In this case, held that, while there was a great deal of noncompetitive business, a sufficiently large amount of competitive business was affected to clearly bring the combination made within the purview of the Sherman Law.
In this case, also held that the necessity of the Union Pacific to obtain an entrance to San Francisco and other California points over the lines of the Southern Pacific was not such as to justify the combination complained of in this case in view of the provisions for a continuous
railroad to the Pacific Coast and for interchange of traffic without discrimination contained in the Acts of July 1, 1862, 12 Stat. 489, 495, § 12, c. 120, and of July 2, 1864, 13 Stat. 356, 362, § 15, c.216.
Doubtless courts could restrain one railroad constructed under the Acts of July 1, 1862, and July 2, 1864, from making discriminations, contrary to the provisions of those acts in regard to interchange of traffic, against another railroad also constructed under those acts.
The obligation to keep faith with the government in regard to management of railroads constructed under acts of Congress continues notwithstanding changed forms of ownership and organization, as does also continue the legislative power of Congress concerning such railroads.
Although a railroad corporation may lawfully acquire that portion of another railroad which connects, but does not compete, with any part of its own system, it may not acquire the entire system, a substantial portion of which does compete with its lines.
The effect of such a purchase and its legality under the Sherman Law may be judged by what was actually accomplished and the natural and probable consequences of that which was done.
In determining the validity of a combination, the court may look to the intent and purpose of those conducting the transaction, and to the objects had in view.
While, in small corporations, a majority of stock may be necessary for control, in large corporations, where the stock is distributed among many stockholders, a compact united ownership of less than half may be ample to control and amount to a dominant interest sufficient to effect a combination in restraint of trade within a reasonable construction of the Sherman Law.
In applying the general rules as to relief under the Sherman Law as declared in Standard Oil Co. v.
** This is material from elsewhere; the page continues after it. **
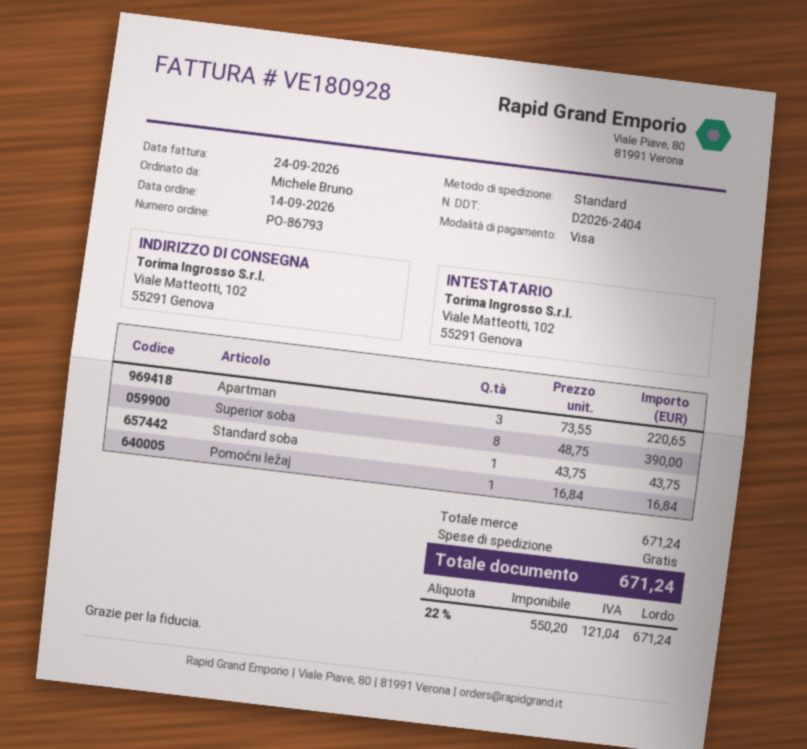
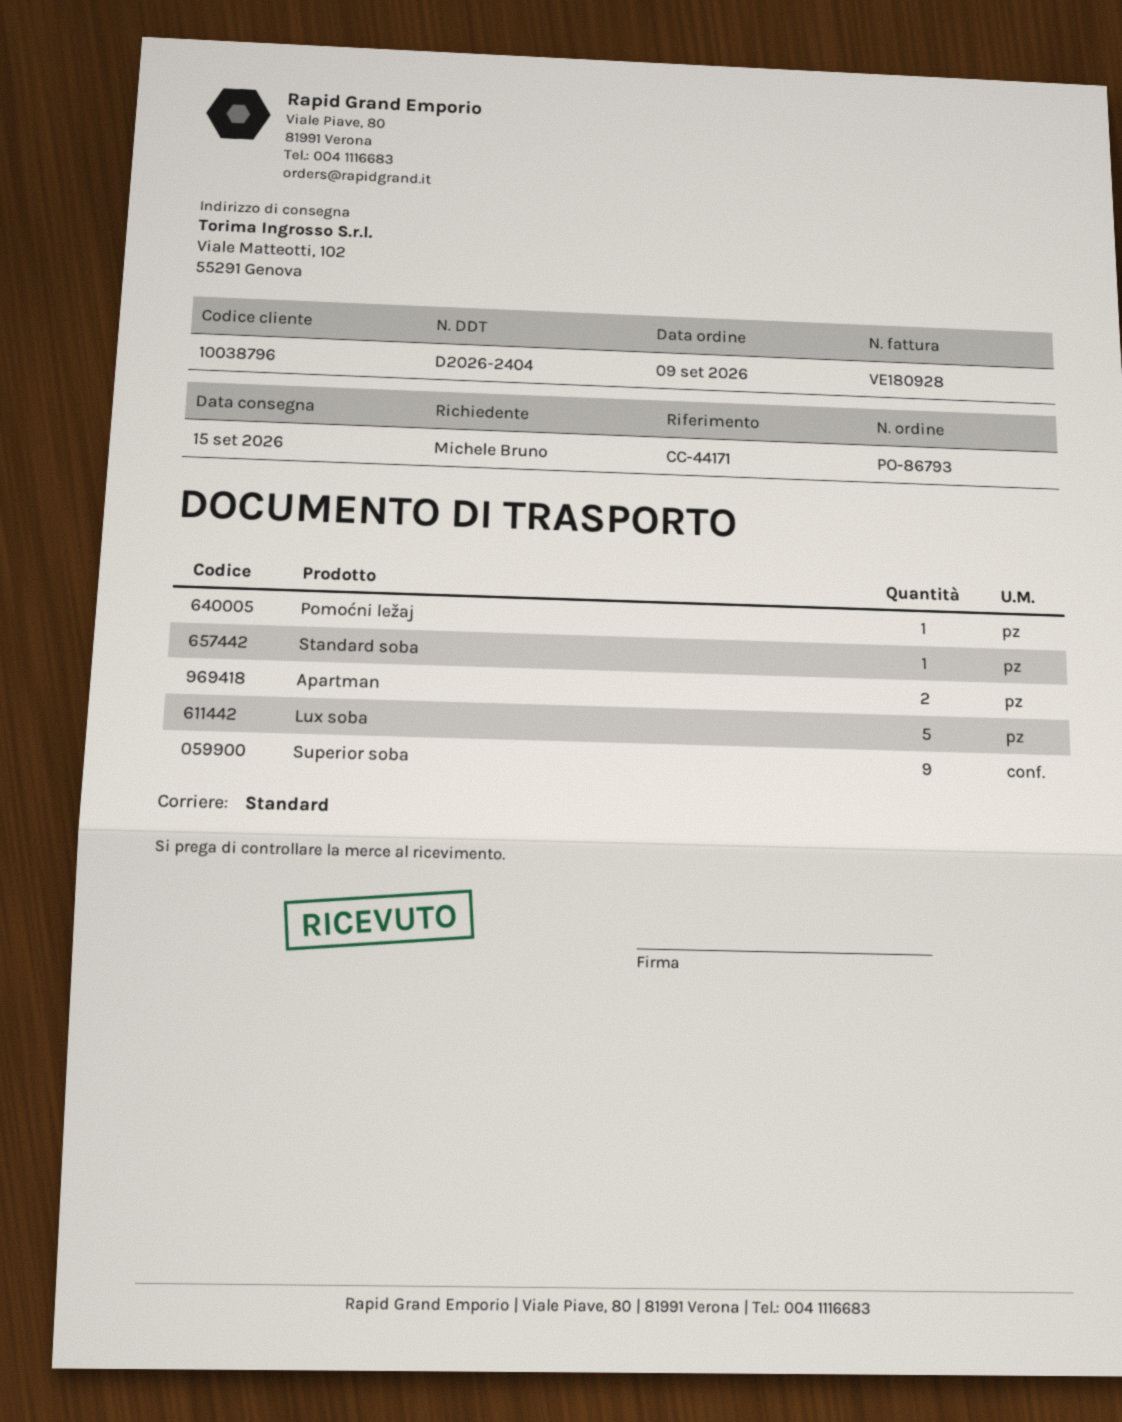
order date: 2026-09-14 -> 2026-09-09
Apartman: 3 -> 2
Superior soba: 8 -> 9
Lux soba: none -> 5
United States, 221 U. S. 1, 221 U. S. 78, the Court must deal with each case as it finds it, and where the combination has been effected by purchase by one corporation of a dominant amount of stock of its competitor, the decree should provide an injunction against the right to vote stock so acquired, or payment of dividends thereon except to a receiver, and any plan for disposition of the stock should be such as to effectually dissolve the unlawful combination.
Whether the decree can provide for the purchase by the Union Pacific of such portions of the Southern Pacific as are only connecting, and are not competitive, and which effect a continuous line to San Francisco not now determined, but leave granted to the district court to consider any plan proposed to effect such results.
Unless plans for dissolution are presented to, and affirmed by, the district court within a reasonable period, in this case, three months, that court should proceed to dissolve the combination by receiver and sale.
The decree below, dismissing the bill generally, being affirmed by this court as to all matters other than the purchase of Southern Pacific stock, is reversed in part, and the district court retains its jurisdiction over the cause to see that the decree outlined by this Court in this opinion is made effectual. (See also p. 226 U. S. 470, post.)
188 F. 102 reversed in part.
The facts, which involve the validity under the Sherman Anti-Trust Act of 1890 of the purchase by the Union Pacific Railroad Company of a dominant interest of the stock of the Southern Pacific Company, and whether the same was a combination in restraint of interstate commerce within the purview of the act, are stated in the opinion.